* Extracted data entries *
========

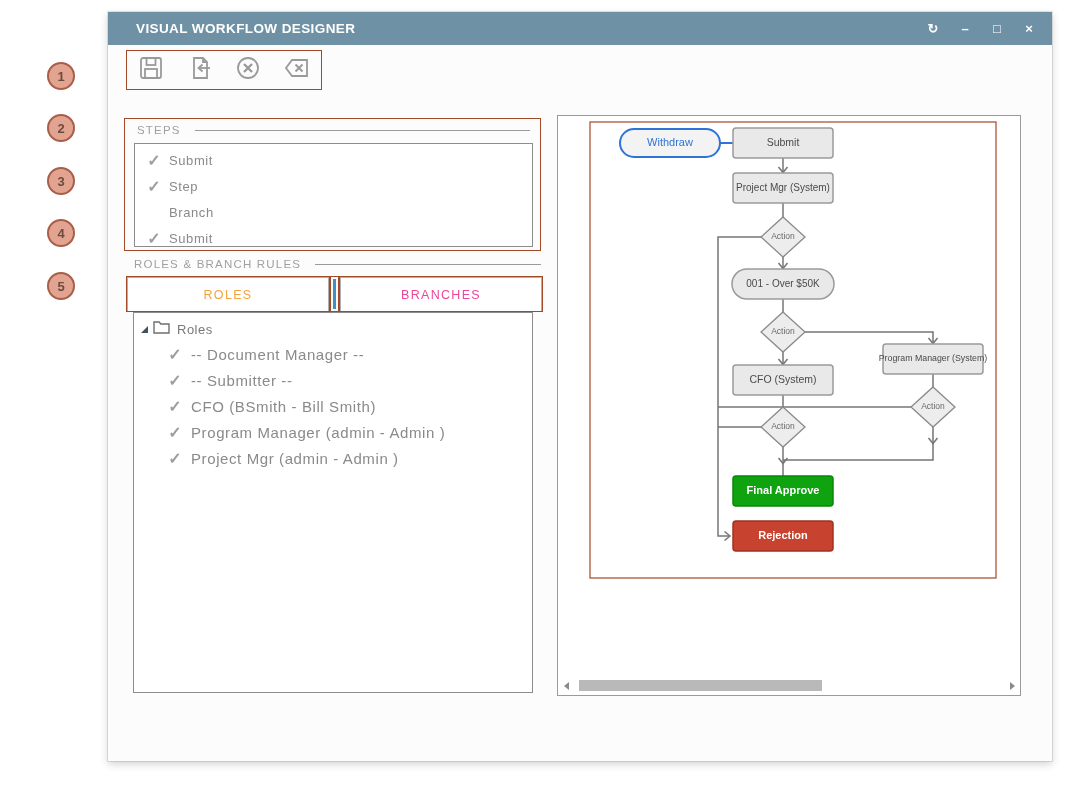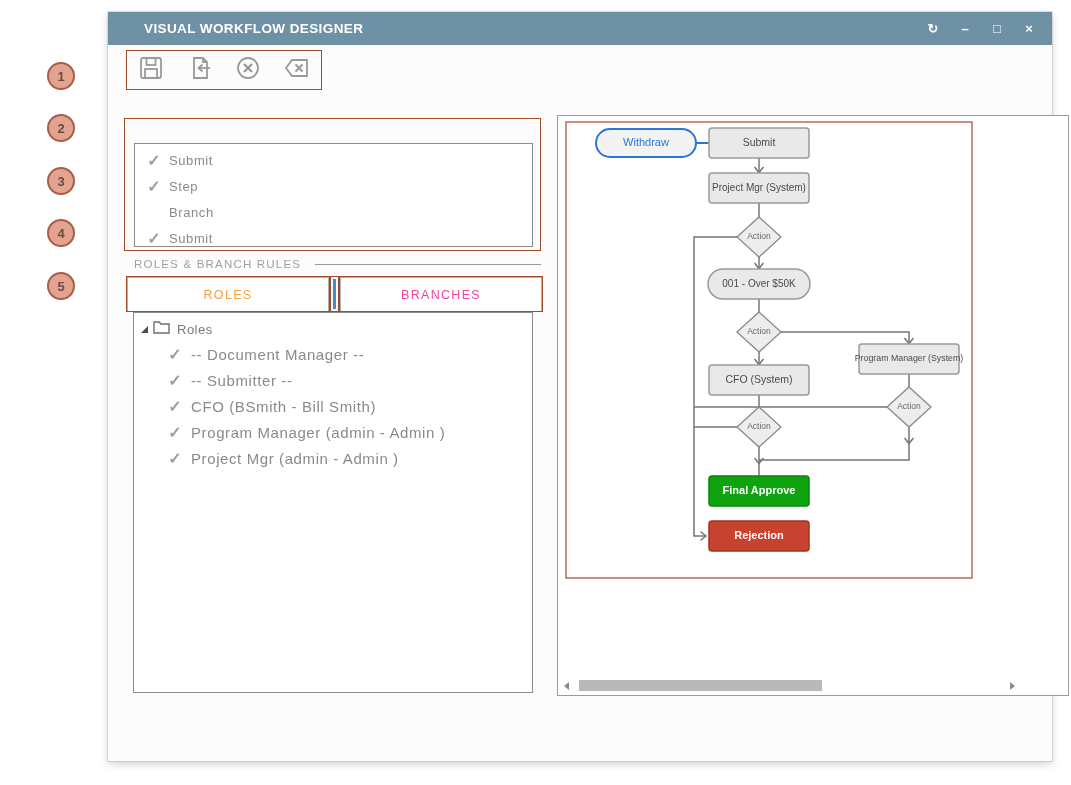--- a/index.html
+++ b/index.html
@@ -17,7 +17,7 @@
             background:#fcfcfc; box-shadow:0 3px 8px rgba(0,0,0,.18), 0 0 0 1px #e6e6e6; }
   .titlebar { position:absolute; left:0; top:0; width:100%; height:33px; background:#6e91a5;
               display:flex; align-items:center; }
-  .title { color:#ffffff; font-size:13.5px; font-weight:bold; letter-spacing:.4px; padding-left:36px; }
+  .title { color:#ffffff; font-size:13.5px; font-weight:bold; letter-spacing:.4px; padding-left:28px; }
   .win-controls { position:absolute; right:14px; top:0; height:33px; display:flex; align-items:center; gap:14px; }
   .win-btn { color:#ffffff; font-size:13px; font-weight:bold; width:18px; text-align:center; cursor:default; }
 

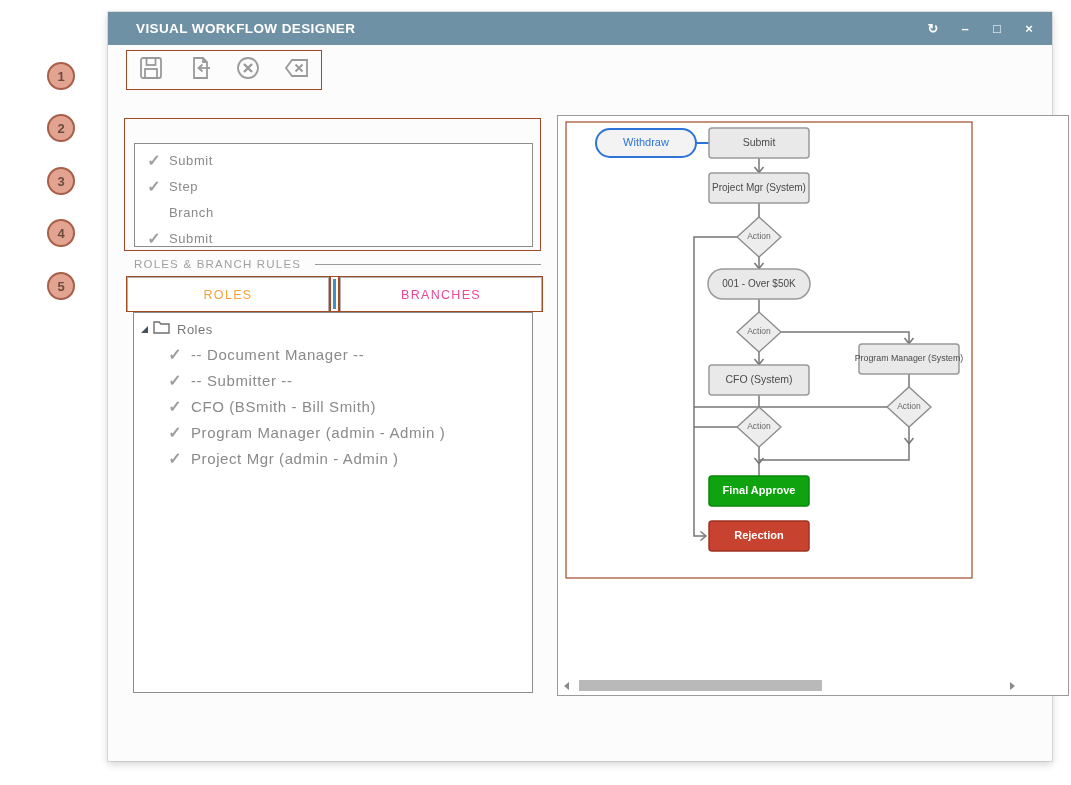--- a/index.html
+++ b/index.html
@@ -141,6 +141,10 @@
     </div>
 
     <div class="steps-box">
+      <div class="group-label-row">
+        <span class="group-label">STEPS</span>
+        <span class="group-rule"></span>
+      </div>
       <div class="steps-list">
         <div class="step-row">
           <span class="check">✓</span>

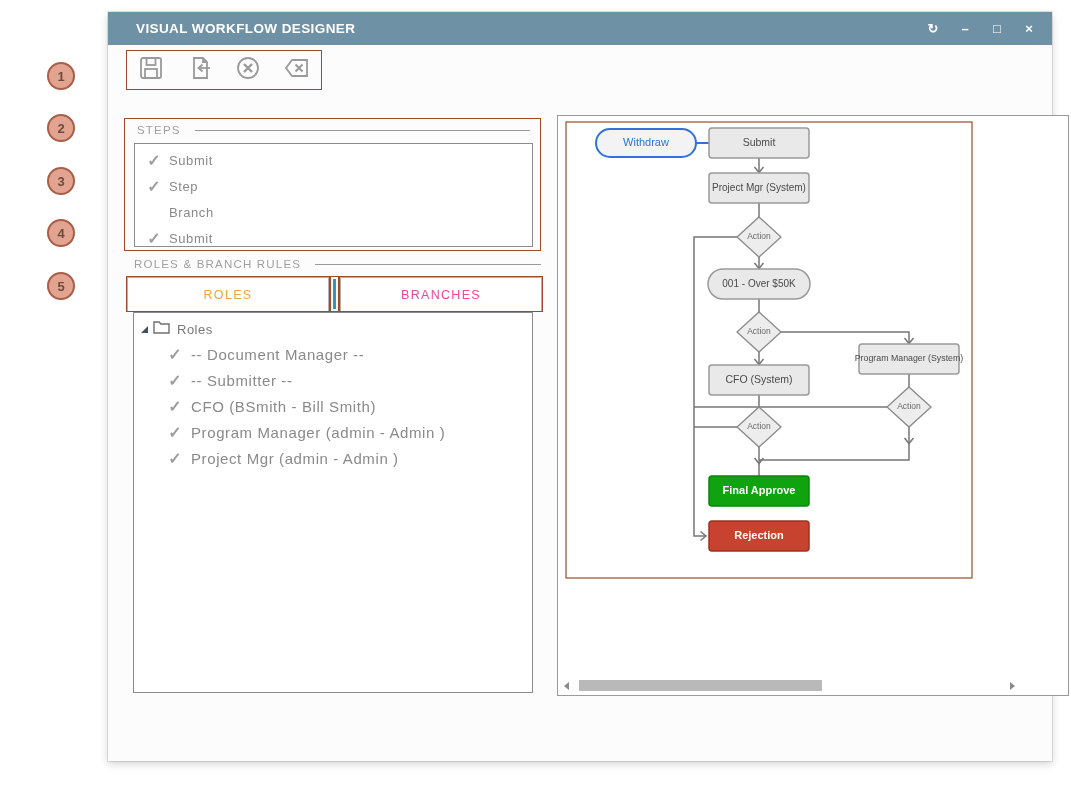--- a/index.html
+++ b/index.html
@@ -63,8 +63,8 @@
   .tree-text { color:#8a8a8a; font-size:15px; letter-spacing:.6px; margin-left:5px; }
 
   
-  .canvas-panel { position:absolute; left:449px; top:103px; width:512px; height:581px;
-                  border:1px solid #9a9a9a; background:#ffffff; }
+  .canvas-panel { position:absolute; left:449px; top:103px; width:464px; height:581px;
+                  border:1px solid #9a9a9a; background:#ffffff;padding-left:24px; }
   .canvas-panel svg text { font-family:"Liberation Sans", sans-serif; }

========

* Task to complete *
Scan the records for the string "class" and show every line that contains it.

* Response *
     <div class="steps-box">
+      <div class="group-label-row">
+        <span class="group-label">STEPS</span>
+        <span class="group-rule"></span>
       <div class="steps-list">
         <div class="step-row">
           <span class="check">✓</span>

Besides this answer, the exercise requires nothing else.